Athens: Greece`s socialists took their shot at forging a coalition government on Thursday after two other parties failed, as the prospect of a new election grew and international partners warned the country it must stick to its austerity programme or abandon the euro.
Evangelos Venizelos, whose once-dominant Socialist party finished a panting third in Sunday`s elections, pledged to do his best to talk rival leaders into a pro-European government that will keep bailout-dependent Greece in the shared European currency. Voters angered by crushing income cuts imposed to secure Greece`s rescue loans abandoned mainstream politicians and backed parties promising to end the austerity. They gave 21 of Parliament`s 300 seats to the extreme-right Golden Dawn group that wants to mine Greece`s borders and send illegal immigrants to labour camps.

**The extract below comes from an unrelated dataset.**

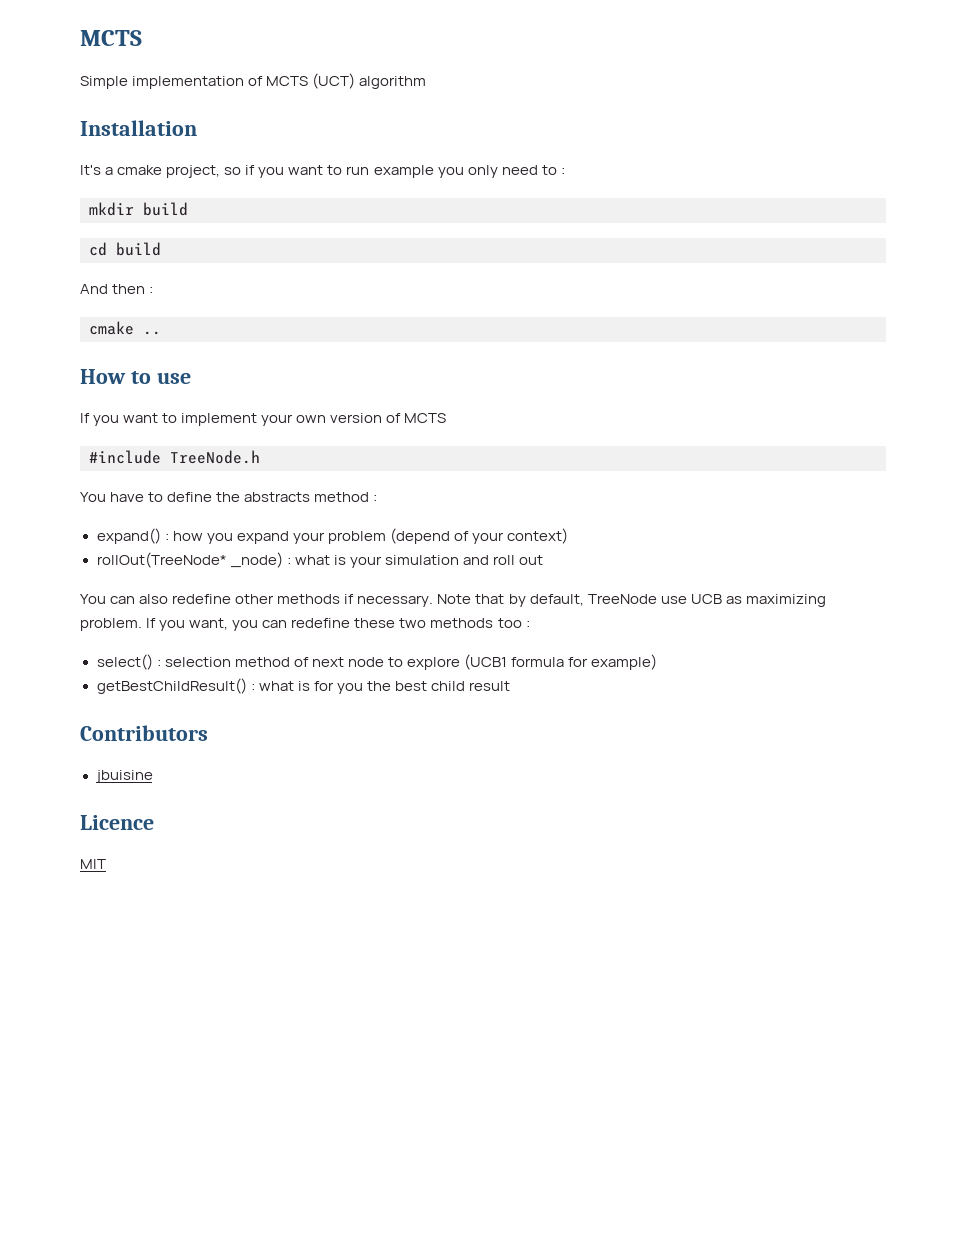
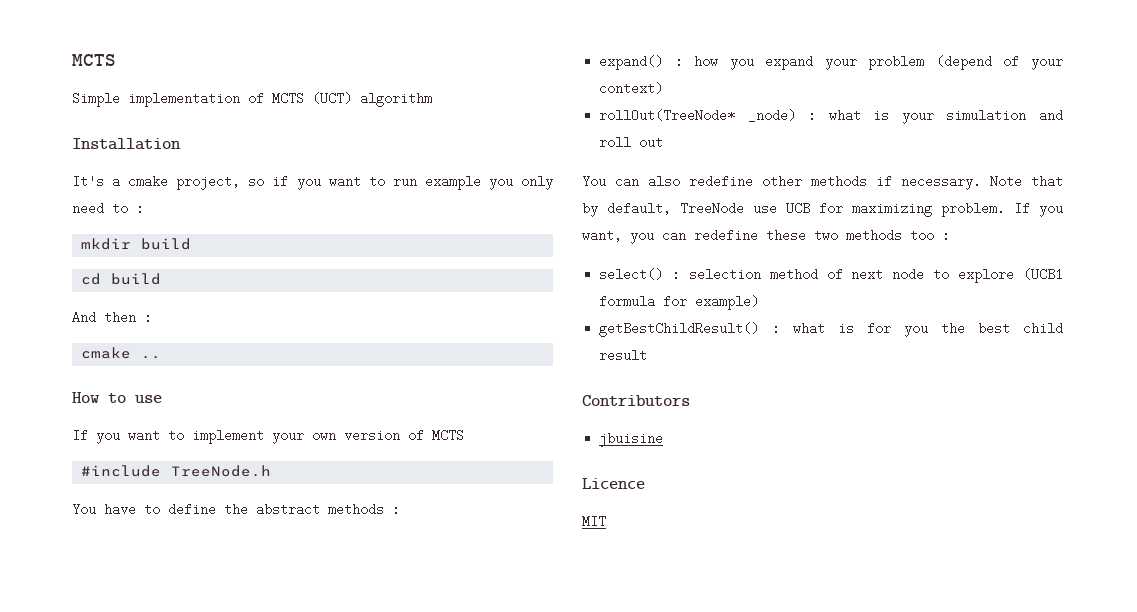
- You have to define the abstracts method :
+ You have to define the abstract methods :
- Note that by default, TreeNode use UCB as maximizing problem.
+ Note that by default, TreeNode use UCB for maximizing problem.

The coalition-building talks exclude Golden Dawn, which rejects the neo-Nazi label but has been blamed for violent attacks against immigrants. But the other six parties elected have failed to agree on a ruling coalition over the past four days, and there is little reason to believe Venizelos will succeed. "Things are not easy," Venizelos said after receiving the mandate from President Karolos Papoulias. "I am not declaring myself optimistic. But I am declaring myself responsible, and dedicated to this aim that I believe serves the national interest."
He is the third party leader to try, after Antonis Samaras, whose conservative New Democracy won the most votes, and runner-up Alexis Tsipras, who heads the Radical Left Coalition, or Syriza.